On that topic, I have bought several items there and the £:$ exchange rate is excellent at the moment so items can seem very reasonable - until you add postage. Many dealers use some outfit that takes care of the whole things for them but that costs a lot - over £15 sometimes for just a £6 purchase! This Land Rover was with one of them and there was nothing else I wanted, either, to make the exorbitant fee worthwhile or spread across several. So it stays in the States and I continue to look for one nearer home.
Now that's one which I haven't found with normal wheels. A lot come with both and they're the ones I am also looking for now. Here's my first attempt at some sort of list for 438s and 477s. Obviously the early ones only had colour variations.

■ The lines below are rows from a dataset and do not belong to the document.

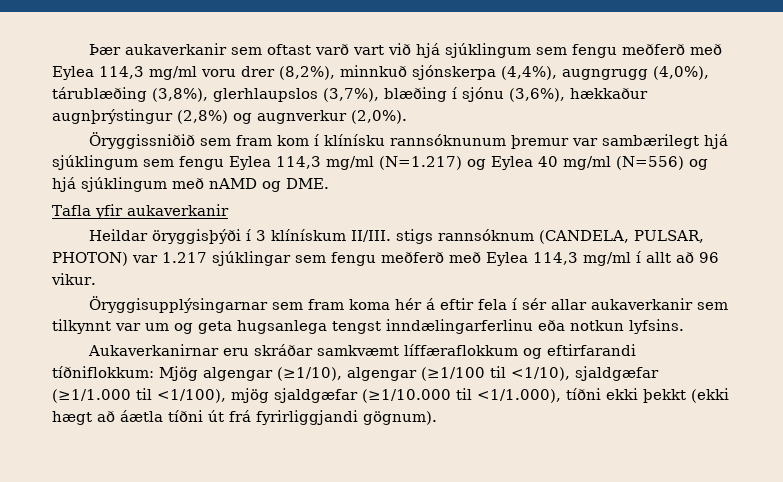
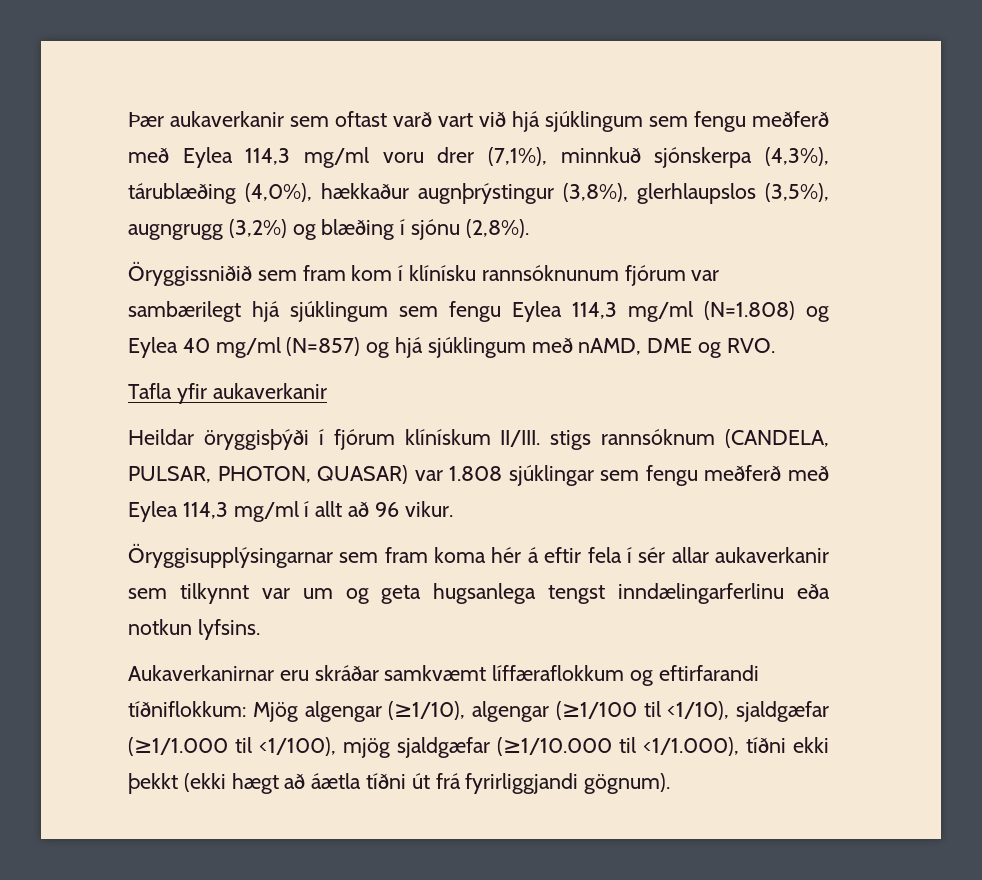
- Þær aukaverkanir sem oftast varð vart við hjá sjúklingum sem fengu meðferð með Eylea 114,3 mg/ml voru drer (8,2%), minnkuð sjónskerpa (4,4%), augngrugg (4,0%), tárublæðing (3,8%), glerhlaupslos (3,7%), blæðing í sjónu (3,6%), hækkaður augnþrýstingur (2,8%) og augnverkur (2,0%).
+ Þær aukaverkanir sem oftast varð vart við hjá sjúklingum sem fengu meðferð með Eylea 114,3 mg/ml voru drer (7,1%), minnkuð sjónskerpa (4,3%), tárublæðing (4,0%), hækkaður augnþrýstingur (3,8%), glerhlaupslos (3,5%), augngrugg (3,2%) og blæðing í sjónu (2,8%).
- Öryggissniðið sem fram kom í klínísku rannsóknunum þremur var sambærilegt hjá sjúklingum sem fengu Eylea 114,3 mg/ml (N=1.217) og Eylea 40 mg/ml (N=556) og hjá sjúklingum með nAMD og DME.
+ Öryggissniðið sem fram kom í klínísku rannsóknunum fjórum var sambærilegt hjá sjúklingum sem fengu Eylea 114,3 mg/ml (N=1.808) og Eylea 40 mg/ml (N=857) og hjá sjúklingum með nAMD, DME og RVO.
- Heildar öryggisþýði í 3 klínískum II/III. stigs rannsóknum (CANDELA, PULSAR, PHOTON) var 1.217 sjúklingar sem fengu meðferð með Eylea 114,3 mg/ml í allt að 96 vikur.
+ Heildar öryggisþýði í fjórum klínískum II/III. stigs rannsóknum (CANDELA, PULSAR, PHOTON, QUASAR) var 1.808 sjúklingar sem fengu meðferð með Eylea 114,3 mg/ml í allt að 96 vikur.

All the service, army, RAC, RAF etc. vehicles are normal.
Normal, cast louvre and Whizzwheels
Grey green metallic
Pale blue (Pony Club) 68-77
Deep blue (Flying Club) 73-77
Bright light green metallic
Deep turquoise-green metallic
I think that we can include the cast louvre 'spoke effect' wheels in the middle section too as I have seen examples of each of them with all three types. I am not sure whether I have seen any of the third section with that cast type but certainly none of the first group. Of course, having said that, I now will!
So how on Earth did it get Whizzwheels which didn't appear until 1969 and, probably, in the form fitted to the models I have seen, 1970 or later? I can only guess that existing stock was adjusted as it left. That cannot have happened to many which is why I am keen to get hold of one or two decent examples at a reasonable price. They should be very worthwhile in future unless we discover that they did actually carry on making them in tens of thousands until the late 1970s after all!
As soon as I have one I will display it here.
Land Rovers themselves must have been the most successful, certainly the most used cast, for Corgi for all time. Indeed, it is still being used today! Again, I am getting some examples and will add them soon as it has only recently dawned on me that this is the case.
I've counted at least 33 variations so far in just the 1956-73 range. I don't think I will even attempt to go further but will feature the most recent and my favourite later edition in a post soon.